The energy security white paper has been delayed by several weeks due to concerns from the Treasury over the cost of approving six or more new nuclear power stations proposed in the strategy, the FT reported.

Under the plan, nuclear capacity would increase from 7 GW to 16 GW by 2030, it said.

Some Conservative MPs are against the widespread deployment of large-scale onshore wind and solar. The previous Conservative government of David Cameron implemented a moratorium on onshore wind and solar subsidies to appease anti-wind groups and reduce state spending.

EU files challenge against UK offshore wind content rules

The European Union (EU) has filed its first challenge against the UK to the World Trade Organisation (WTO), over offshore wind auction rules which favour domestic suppliers.

UK offshore wind activity is soaring and auctions for state subsidies require developers to source a certain amount of content from domestic companies.

"This violates the WTO’s core tenet that imports must be able to compete on an equal footing with domestic products and harms EU suppliers, including many [small and medium-sized enterprises], in the green energy sector," the European Commission (EC), the EU division responsible for trade policy, said.

The criteria also increase project costs and slow down renewable energy deployment, it said. The WTO filing is the first by the EU against the UK since Brexit.

              Forecast offshore wind installations in Europe in 2022-2026

                                                                    (Click image to enlarge)

Source: WindEurope's Wind energy in Europe report, February 2022

Last year, the UK government tightened its domestic content rules for offshore wind developers and created new offshore wind freeports to encourage companies to invest in local manufacturing facilities.

The UK has set a target of 40 GW of offshore wind capacity by 2030, four times the capacity installed in 2020, and this could be further increased under expanded renewable energy plans proposed by the energy ministry.

"The EU has raised its concerns with the UK on several occasions, but to no avail," the EC said.

The EU has filed a dispute settlement consultation to the WTO and if no satisfactory solution is found within 60 days the EU can request the WTO sets up a panel to rule on the matter, it said.

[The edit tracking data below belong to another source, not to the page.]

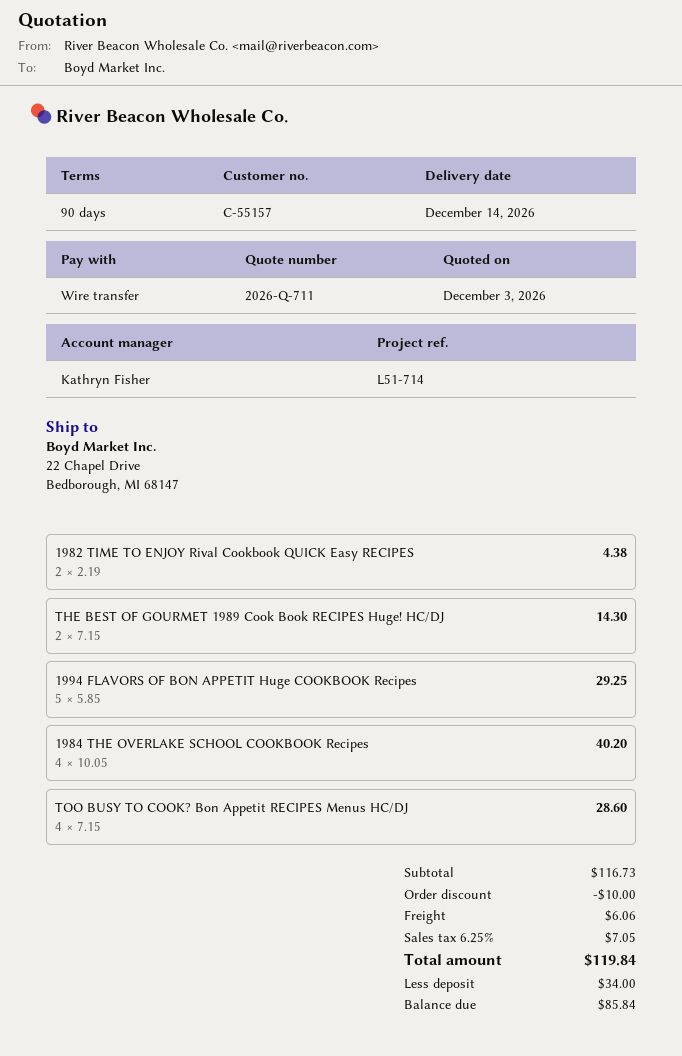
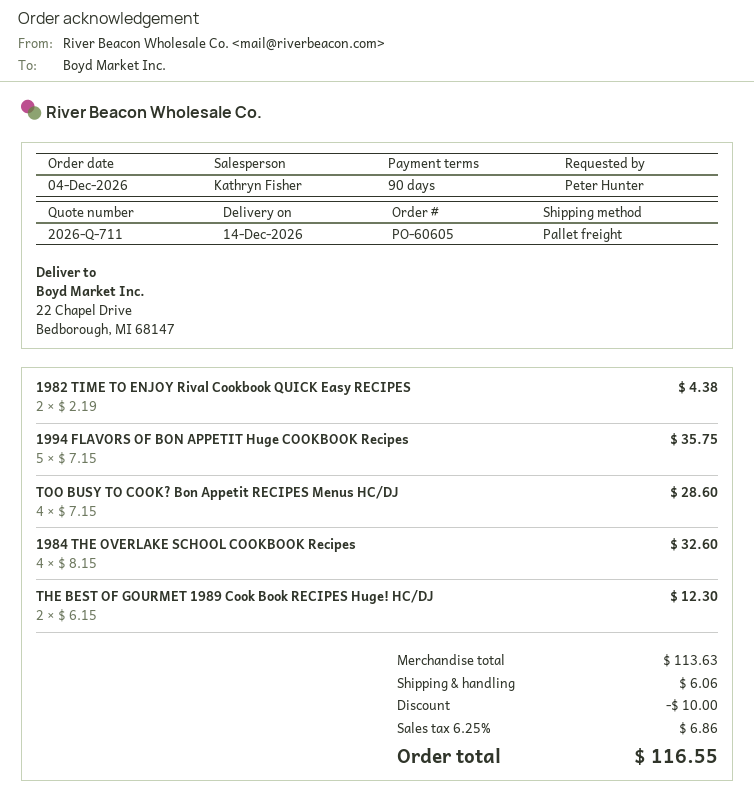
THE BEST OF GOURMET 1989 Cook Book RECIPES Huge! HC/DJ: 2 x 7.15 = 14.30 -> 2 x 6.15 = 12.30
1994 FLAVORS OF BON APPETIT Huge COOKBOOK Recipes: 5 x 5.85 = 29.25 -> 5 x 7.15 = 35.75
1984 THE OVERLAKE SCHOOL COOKBOOK Recipes: 4 x 10.05 = 40.20 -> 4 x 8.15 = 32.60
subtotal: 116.73 -> 113.63
tax: 6.25% = 7.05 -> 6.25% = 6.86
total: 119.84 -> 116.55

Portugal to auction 3 to 4 GW of floating wind this summer

Portugal plans to allocate 3 to 4 GW of floating wind projects this summer in its first commercial-scale auction, Environment and Energy Transition minister Joao Matos Fernandes told Reuters March 16.

The projects will be due online around 2026 and help Portugal increase its share of renewable energy to 80% of electricity generation by 2030, Matos Fernandes said in an interview. The southwest European country already gets 60% of its power from renewables, including 7.3 GW of hydroelectric capacity and 5.6 GW of onshore wind.

"Portugal wants to become a major exporter of renewable energy in the future and therefore has to bet on wind offshore," the minister said.

Portugal currently hosts the 25 MW WindFloat Atlantic (WFA) floating wind farm but is yet to install commercial-scale projects off its long Atlantic coastline.

The UK, France and Spain are also rolling out tenders for large-scale floating wind projects.

Scotland allocated 15 GW of leases in January as developers race to gain a foothold in the emerging floating wind market.